→ Exercise instructions
Where the records below begin, start copying, and stop after the line that contains "- ✓ Babylon.js"; reproduce every line exactly but omit pictures.
*** Opening Records shown ***
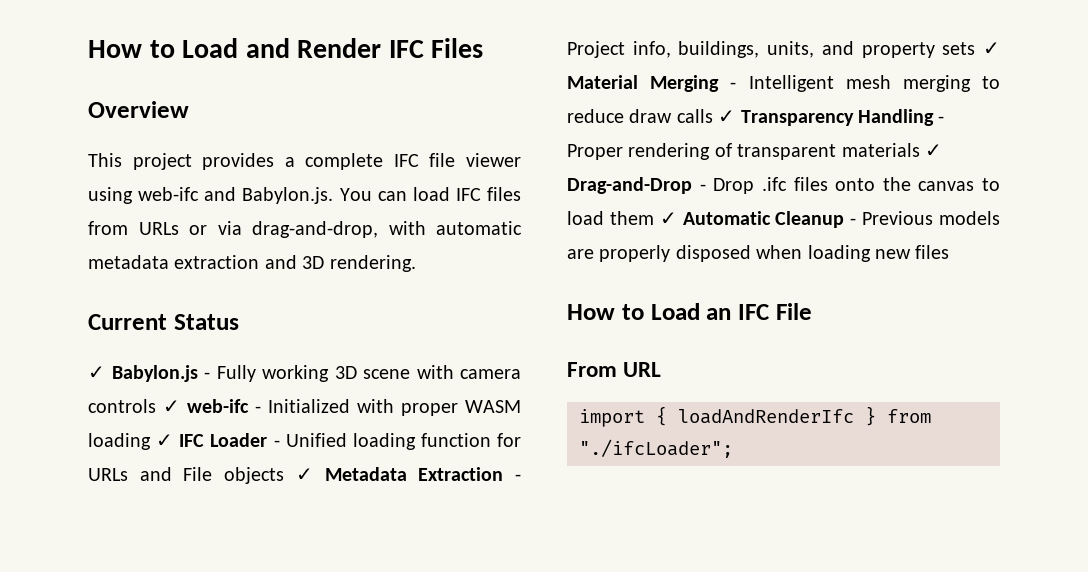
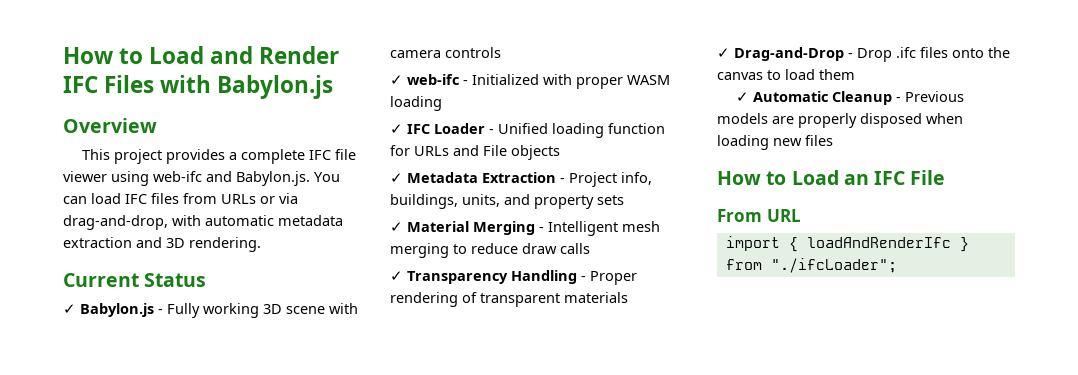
- How to Load and Render IFC Files
+ How to Load and Render IFC Files with Babylon.js
- ✓ Babylon.js - Fully working 3D scene with camera controls ✓ web-ifc - Initialized with proper WASM loading ✓ IFC Loader - Unified loading function for URLs and File objects ✓ Metadata Extraction - Project info, buildings, units, and property sets ✓ Material Merging - Intelligent mesh merging to reduce draw calls ✓ Transparency Handling - Proper rendering of transparent materials ✓ Drag-and-Drop - Drop .ifc files onto the canvas to load them ✓ Automatic Cleanup - Previous models are properly disposed when loading new files
+ ✓ Babylon.js - Fully working 3D scene with camera controls
+ ✓ web-ifc - Initialized with proper WASM loading
+ ✓ IFC Loader - Unified loading function for URLs and File objects
+ ✓ Metadata Extraction - Project info, buildings, units, and property sets
+ ✓ Material Merging - Intelligent mesh merging to reduce draw calls
+ ✓ Transparency Handling - Proper rendering of transparent materials
+ ✓ Drag-and-Drop - Drop .ifc files onto the canvas to load them
+ ✓ Automatic Cleanup - Previous models are properly disposed when loading new files

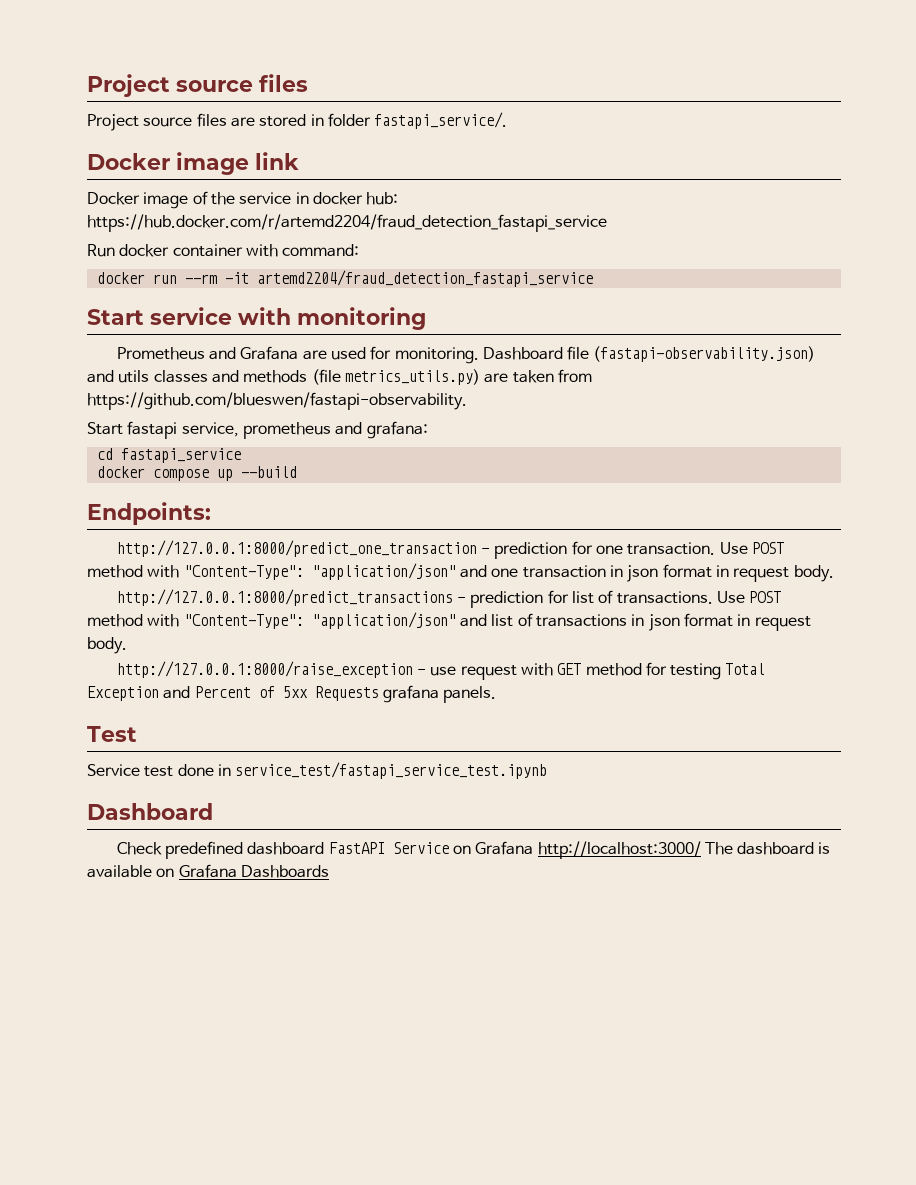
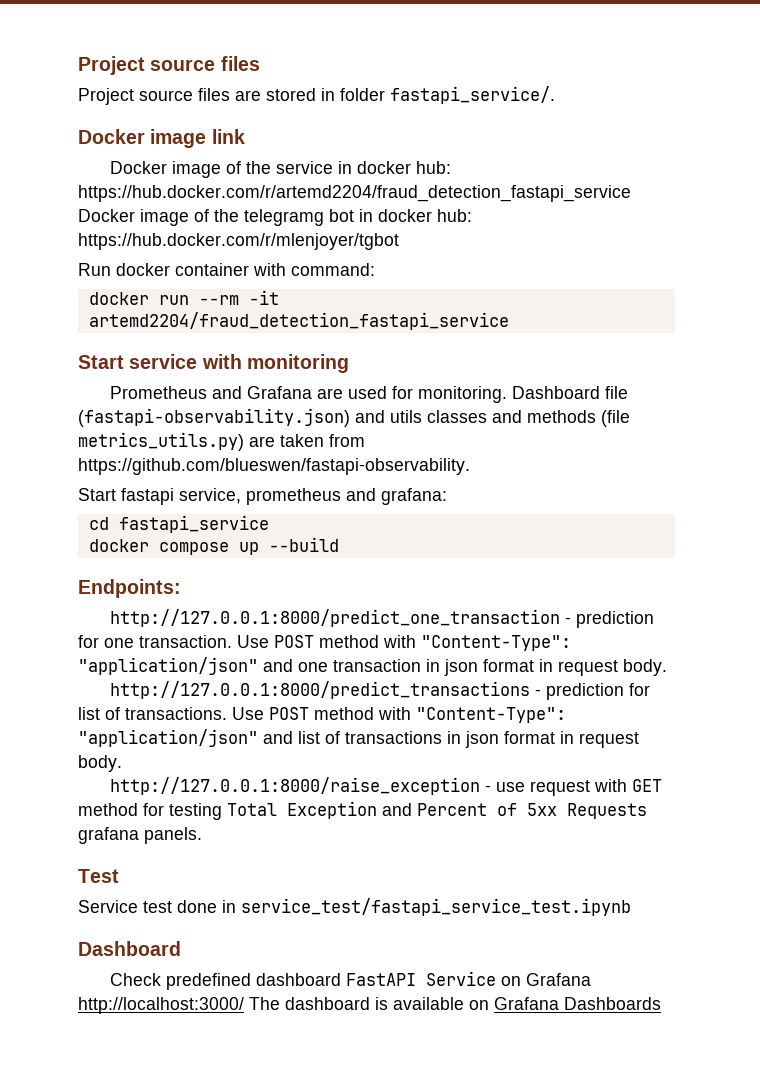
- Docker image of the service in docker hub: https://hub.docker.com/r/artemd2204/fraud_detection_fastapi_service
+ Docker image of the service in docker hub: https://hub.docker.com/r/artemd2204/fraud_detection_fastapi_service Docker image of the telegramg bot in docker hub: https://hub.docker.com/r/mlenjoyer/tgbot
*** Closing Records shown ***
→ Finished exercise
- How to Load and Render IFC Files
+ How to Load and Render IFC Files with Babylon.js
- ✓ Babylon.js - Fully working 3D scene with camera controls ✓ web-ifc - Initialized with proper WASM loading ✓ IFC Loader - Unified loading function for URLs and File objects ✓ Metadata Extraction - Project info, buildings, units, and property sets ✓ Material Merging - Intelligent mesh merging to reduce draw calls ✓ Transparency Handling - Proper rendering of transparent materials ✓ Drag-and-Drop - Drop .ifc files onto the canvas to load them ✓ Automatic Cleanup - Previous models are properly disposed when loading new files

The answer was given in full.